--- DATASET RECORDS Enclosed Below ---
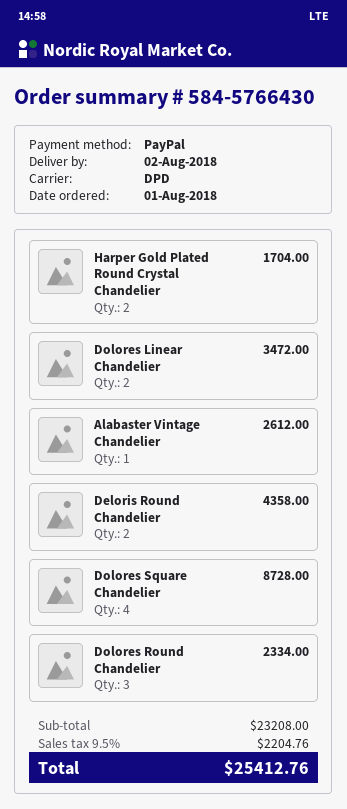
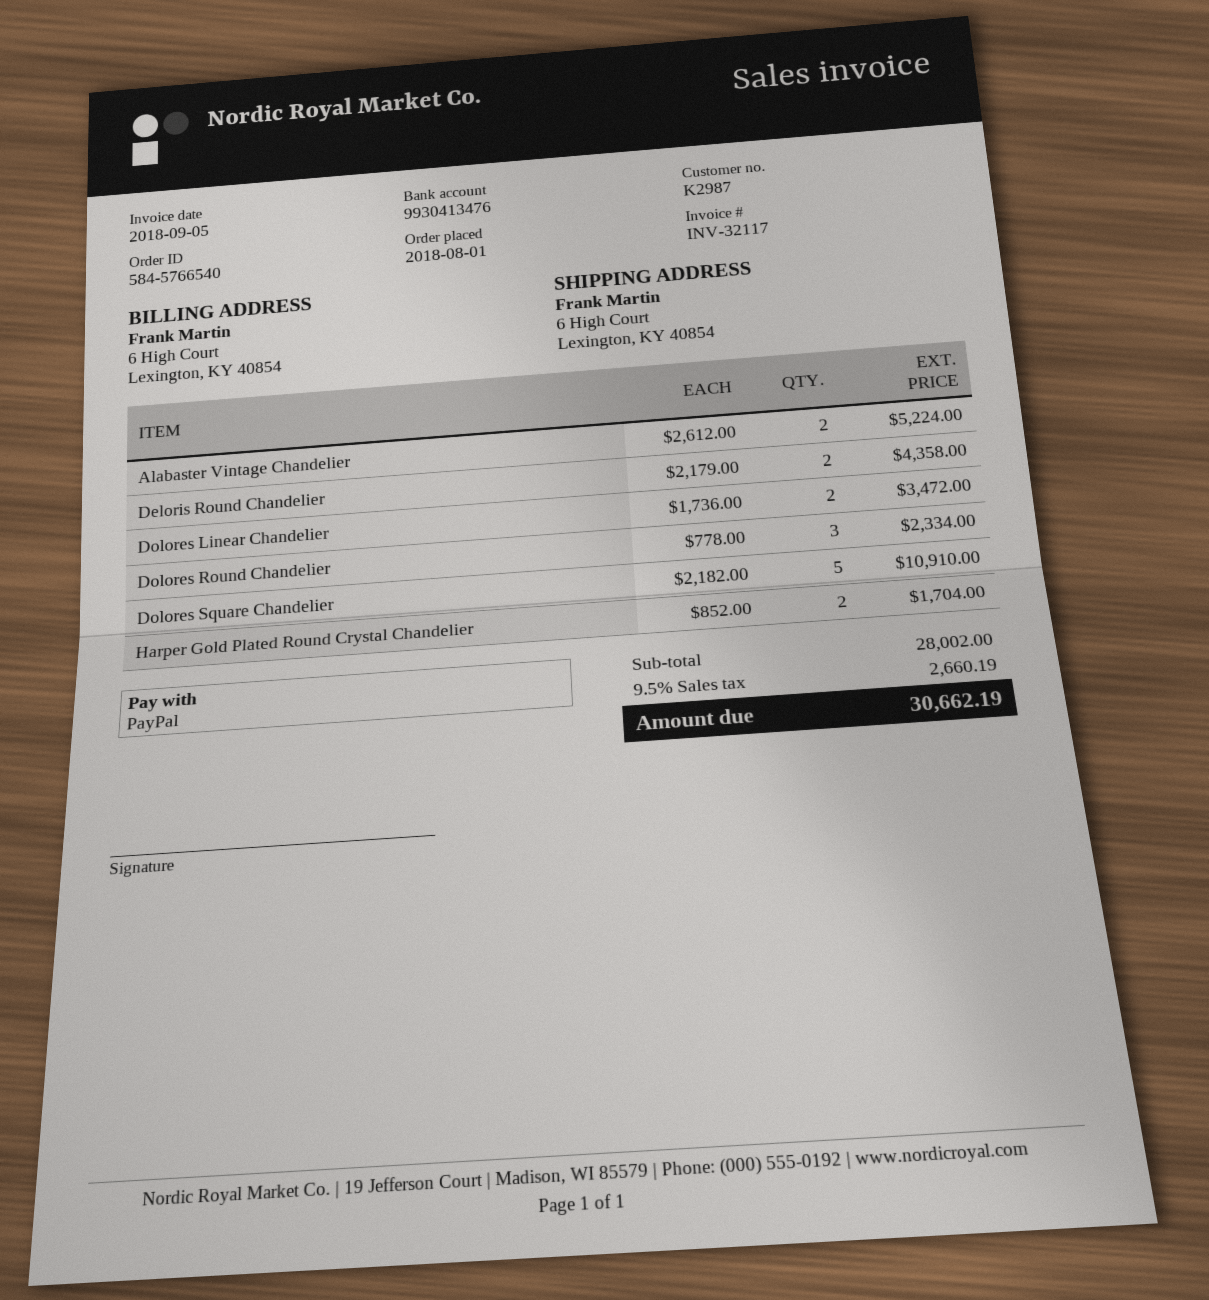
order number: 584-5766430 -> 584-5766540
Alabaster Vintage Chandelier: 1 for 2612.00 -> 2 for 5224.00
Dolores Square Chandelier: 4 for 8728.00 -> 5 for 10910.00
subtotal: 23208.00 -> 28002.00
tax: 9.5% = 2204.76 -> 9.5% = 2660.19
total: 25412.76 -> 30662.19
--- End of Enclosed DATASET RECORDS ---
EXERCISE
Your reply should repeat the entries above exactly, leaving the pictures out.

WRITTEN RESPONSE
order number: 584-5766430 -> 584-5766540
Alabaster Vintage Chandelier: 1 for 2612.00 -> 2 for 5224.00
Dolores Square Chandelier: 4 for 8728.00 -> 5 for 10910.00
subtotal: 23208.00 -> 28002.00
tax: 9.5% = 2204.76 -> 9.5% = 2660.19
total: 25412.76 -> 30662.19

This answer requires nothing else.